Practically, from the human source, we may consider the expectoration (the sputum) as the only serious danger. The consumptive sputum usually contains an abundance of the infection, the bacilli, and these microscopic organisms are found to be capable of retaining their vitality and their infectious qualities for a long while, even after the sputum has been thoroughly dried.

It has long been known that tuberculosis may be communicated to animals experimentally by feeding them with tuberculous matter, by injecting it into their tissues, or by causing them to breathe air into which tuberculous sputum had been atomized. More recently, since the discovery of the bacillus tuberculosis, it has been found that the bacilli may be cultivated upon artificial media, and that when thus cultivated and free from all other matter which might possibly be infective, tuberculosis may still be communicated to animals in the ways which have been mentioned above, and with great certainty.

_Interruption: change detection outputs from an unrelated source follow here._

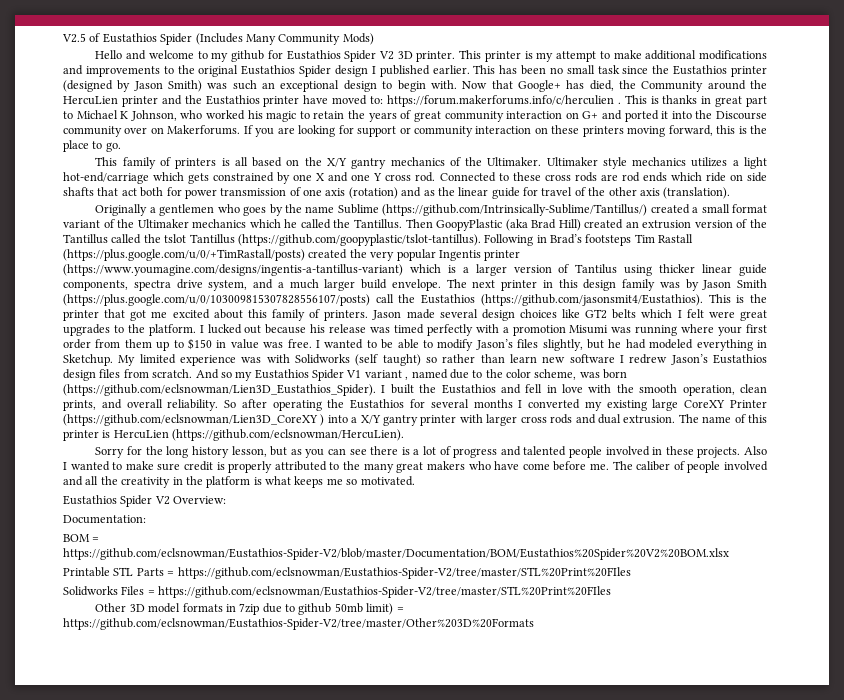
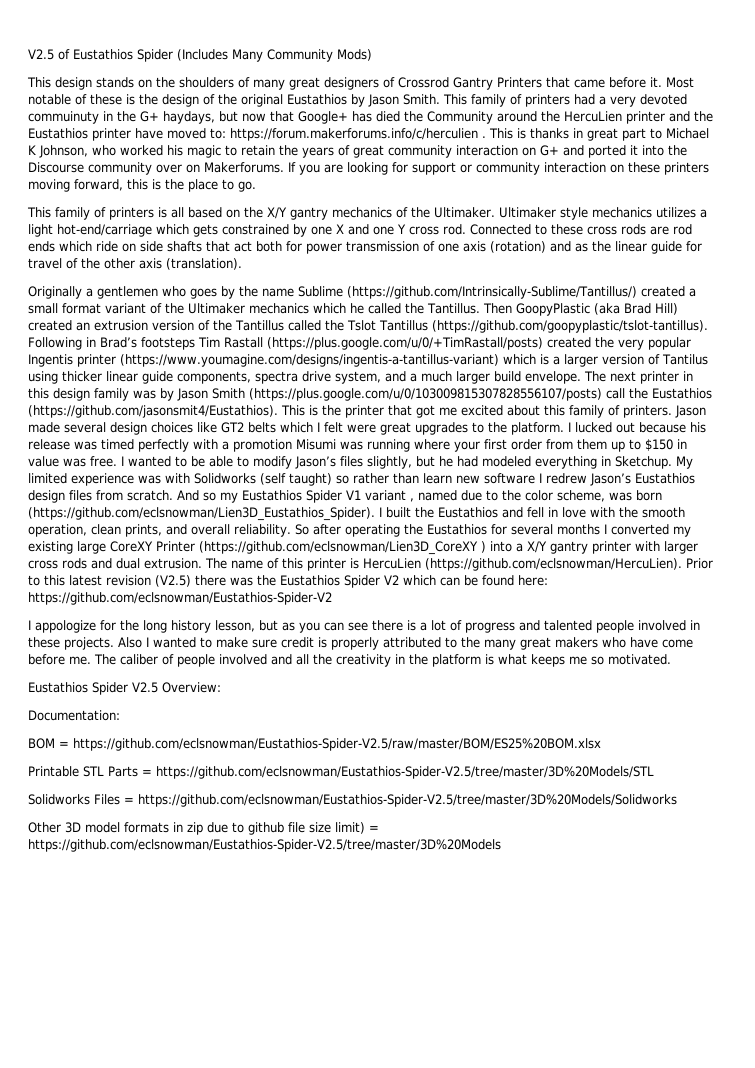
[95,50,767,62] [63,65,768,77] [63,80,488,92] Hello and welcome to my github for Eustathios Spider V2 3D printer. This printer is my attempt to make additional modifications and improvements to the original Eustathios Spider design I published earlier. This has been no small task since the Eustathios printer (designed by Jason Smith) was such an exceptional design to begin with. Now -> [27,77,694,90] [28,94,687,107] [28,111,266,124] This design stands on the shoulders of many great designers of Crossrod Gantry Printers that came before it. Most notable of these is the design of the original Eustathios by Jason Smith. This family of printers had a very devoted commuinuty in the G+ haydays, but now
[589,80,614,91] died, -> [376,111,400,122] died
[164,234,187,243] tslot -> [346,320,376,331] Tslot
[95,447,125,458] // Sorry -> [686,558,713,569] [28,575,548,588] [28,592,332,605] [28,620,96,633] Prior to this latest revision (V2.5) there was the Eustathios Spider V2 which can be found here: https://github.com/eclsnowman/Eustathios-Spider-V2 // I appologize
[154,496,170,505] V2 -> [132,682,158,693] V2.5
[63,548,729,560] https://github.com/eclsnowman/Eustathios-Spider-V2/blob/master/Documentation/BOM/Eustathios%20Spider%20V2%20BOM.xlsx -> [73,738,601,751] https://github.com/eclsnowman/Eustathios-Spider-V2.5/raw/master/BOM/ES25%20BOM.xlsx
[177,567,631,579] https://github.com/eclsnowman/Eustathios-Spider-V2/tree/master/STL%20Print%20FIles -> [156,766,654,779] https://github.com/eclsnowman/Eustathios-Spider-V2.5/tree/master/3D%20Models/STL
[158,586,612,598] https://github.com/eclsnowman/Eustathios-Spider-V2/tree/master/STL%20Print%20FIles -> [138,794,677,807] https://github.com/eclsnowman/Eustathios-Spider-V2.5/tree/master/3D%20Models/Solidworks
[239,603,260,615] 7zip -> [187,822,203,835] zip
[334,603,363,613] 50mb -> [288,822,331,833] file size
[63,618,534,630] https://github.com/eclsnowman/Eustathios-Spider-V2/tree/master/Other%203D%20Formats -> [28,839,501,852] https://github.com/eclsnowman/Eustathios-Spider-V2.5/tree/master/3D%20Models

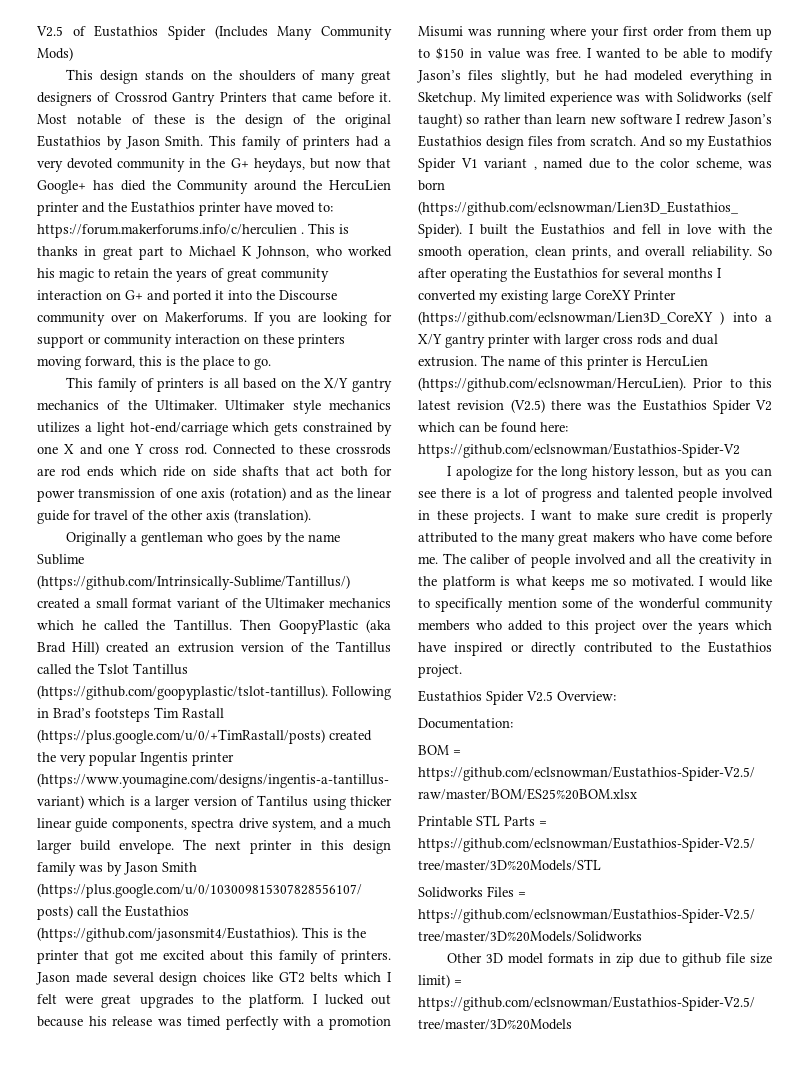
[28,111,99,124] commuinuty -> [117,158,186,172] community
[163,111,215,124] haydays, -> [253,158,305,172] heydays,
[587,224,646,235] cross rods -> [336,444,391,455] crossrods
[97,286,158,299] gentlemen -> [141,532,204,546] gentleman
[35,620,96,633] appologize -> [455,466,512,480] apologize
[118,637,196,648] Also I wanted -> [530,510,572,520] I want
(671, 659) none -> [699,576,772,587] [418,598,773,612] [418,620,772,634] [418,641,772,656] [418,664,462,678] I would like to specifically mention some of the wonderful community members who added to this project over the years which have inspired or directly contributed to the Eustathios project.

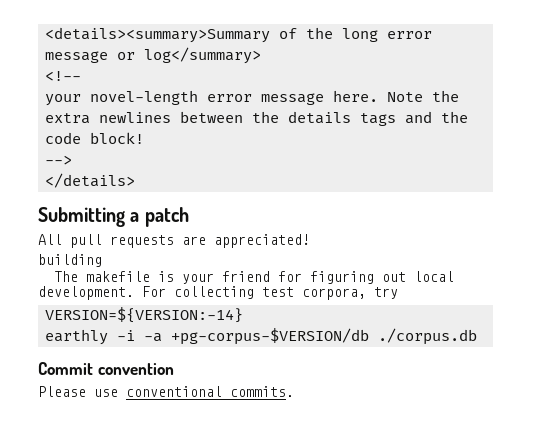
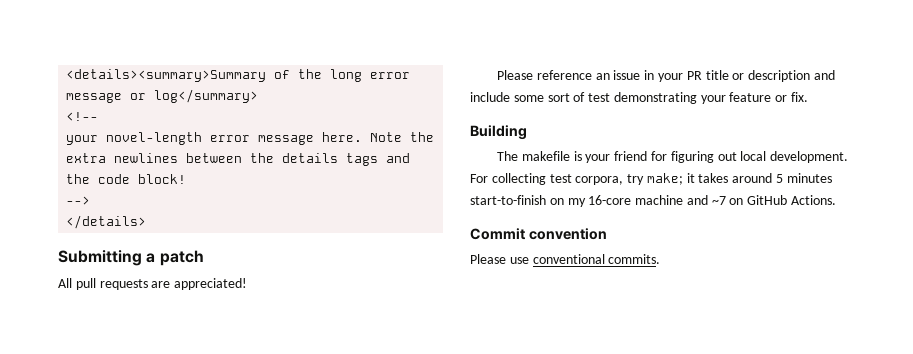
[38,254,102,267] building -> [497,70,835,82] [470,92,809,104] [470,125,527,140] Please reference an issue in your PR title or description and include some sort of test demonstrating your feature or fix. // Building
[44,307,243,323] [44,328,477,345] // VERSION=${VERSION:-14} // earthly -i -a +pg-corpus-$VERSION/db ./corpus.db -> [646,173,832,185] [470,195,837,207] make; it takes around 5 minutes start-to-finish on my 16-core machine and ~7 on GitHub Actions.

Experiments, the conclusions from which can hardly be questioned, have shown that the breath of the consumptive patient is not infectious, and that the same may be said of the sputum as long as it remains moist. Another line of investigation has proved that the careless consumptive patient is a focus of infection, and a danger to all persons who come much in proximity to him, especially to those who dwell in the same rooms with him. The reason of this is that the expectoration of the patient spit upon floors, carpets, pocket handkerchiefs, or clothing, becomes dried and pulverized, and, floated in the air, still contains the infectious germs, and cannot be inhaled without great danger.

Though infection may be regarded as the principal, the essential cause of consumption, there are, nevertheless, various untoward influences which have much to do with increasing the death rate from this disease, and should never be disregarded. The most important of these are the breathing of impure air, particularly that of unventilated sleeping-rooms and living-rooms, the use of food not sufficiently nutritious, and dwelling upon a soil which is damp. How far heredity is a cause of consumption is, from the nature of the question, hard to determine. Since the infectiousness of the disease has been shown, many family groups of consumption, "house epidemics," may fairly be assumed to be from infection rather than from hereditary influence. Some able writers would discard heredity as one of the causes of tuberculous disease; but others, more conservative in their views, while believing that direct inheritance is rare, think that certain peculiarities of constitution, favoring susceptibility, are transmissible from parent to child.